Two, CRTs naturally accumulate an electrostatic charge on the outside of the tube, as a result of all of the electrons being shot around inside it. Late-model CRTs have a conductive coating along with the other coatings on the front of the tube that minimises this effect, but even sparks too small to see or hear can damage electrostatic-discharge-sensitive electronics. Press a video card or memory module up against a good crackly olden-days CRT, and it's quite easy to completely wreck the thing instantly.
(Old CRTs can be gainfully employed as electrostatic power sources for various static-electricity-experiment purposes!)
That's about it for the dangers to other components posed by a CRT, though. Open one up and the high-voltage supply to the tube...
...can zap all sorts of things, including you. And the electron beam hitting the tube can also cause a small amount of X-ray radiation, which can in theory damage certain electronics as well, but is almost all absorbed by the leaded glass of the tube. But this is really clutching at straws. In general, the only way a CRT will kill other devices is if you drop it on them.
Your correspondent seems to be in a similar muddle regarding anti-electronics weapons. You can create an electromagnetic pulse by means other than a nuclear explosion, but you need either a lot of high-powered broadcast gear and a big antenna array, or a device wonderfully titled an "explosively pumped flux compression generator", which only works once, on account of the "explosively" part.
I think your correspondent may have confused this with High-Energy Radio Frequency (HERF) weapons, which are just high-powered directional radio transmitters, doing basically the same thing as an EMP but on a much smaller scale. A HERF gun based around a microwave-oven magnetron can crash computers at a distance...
...and kill computers at close range, though most don't seem to work that well:
But I do not encourage you to make one, on account of how they're only mildly safer for the user than the Ghostbusters' Proton Packs.
200%-power magnetron
Bare magnetrons are a good example of a dangerous thing that does not hide its dangerousness.

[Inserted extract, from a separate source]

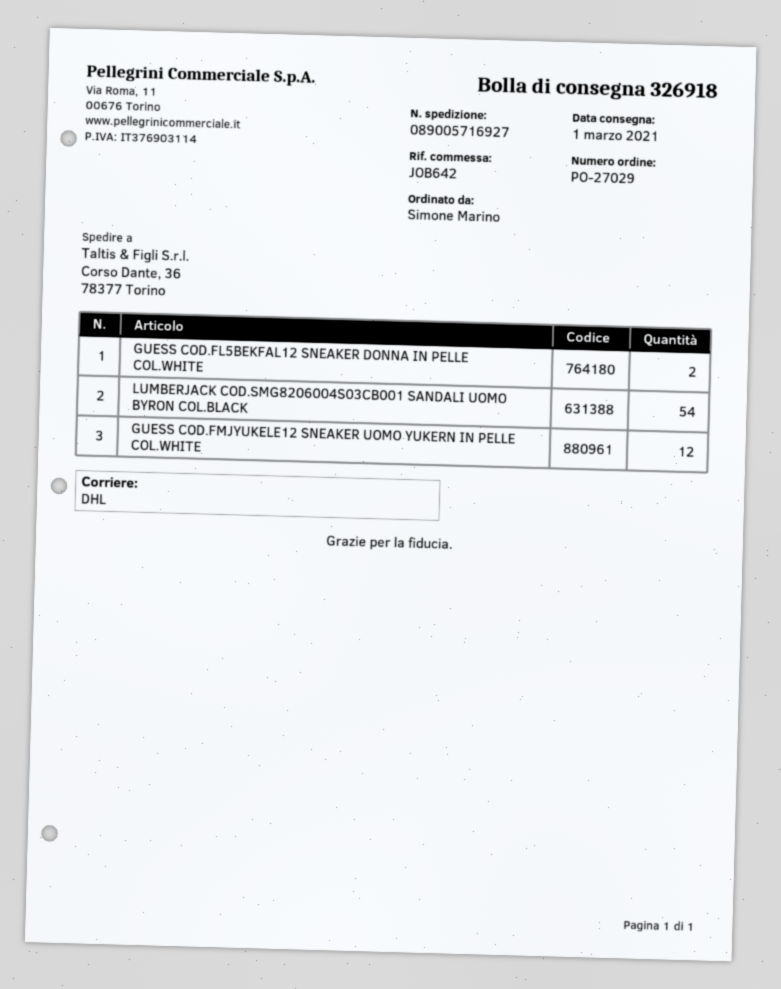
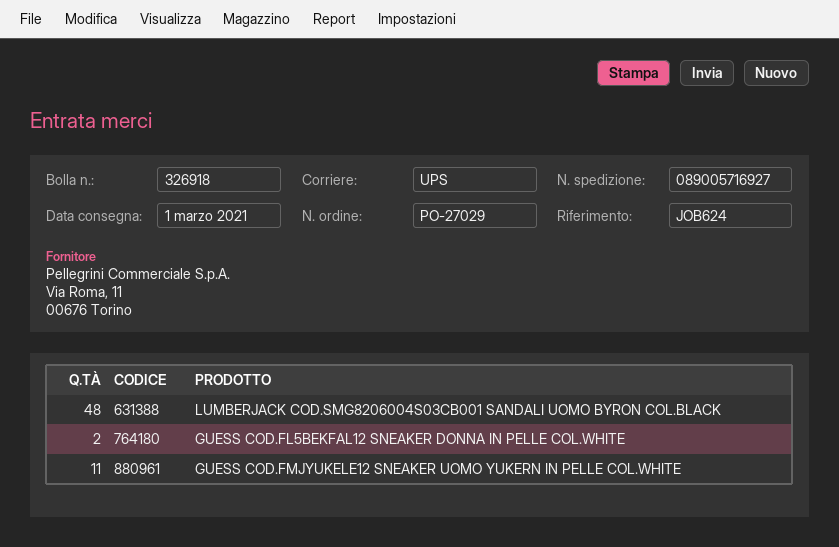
reference: JOB642 -> JOB624
shipping method: DHL -> UPS
LUMBERJACK COD.SMG8206004S03CB001 SANDALI UOMO BYRON COL.BLACK: 54 -> 48
GUESS COD.FMJYUKELE12 SNEAKER UOMO YUKERN IN PELLE COL.WHITE: 12 -> 11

But hey, what could possibly go wrong?
Death By Monitor, Part Two
My 22-inch LCD's backlight died (could still use the monitor if I shone a torch on it!), and I downloaded the service manual and bought a new, or at least working, backlight assembly on eBay and am reasonably handy and ready to install it. But I'm worried about getting zapped.
I know CRT monitors had big scary voltages inside and LCDs are supposed to be much better, but these cold-cathode fluorescent tube backlights run from high voltage too. I remember you talking about working on live gear with one hand behind your back; should I do that here, or just hand the job to someone who knows what the hell they're doing?
Noah
The risk posed by a CCFL inverter is somewhere between "joy buzzer" and "knife in the
toaster".
Answer:
The guts of a CRT are, as mentioned above, dangerous. Lots of volts, lots of current capacity,
and if a CRT lacks a "bleeder resistor" to drain away
the charge on the tube (or if it has one, but it's broken or disconnected), it can give you a serious shock even when
it's been turned off for some time.
The guts of an LCD screen are, in comparison, almost safe.
The "almost" is in that sentence for two reasons.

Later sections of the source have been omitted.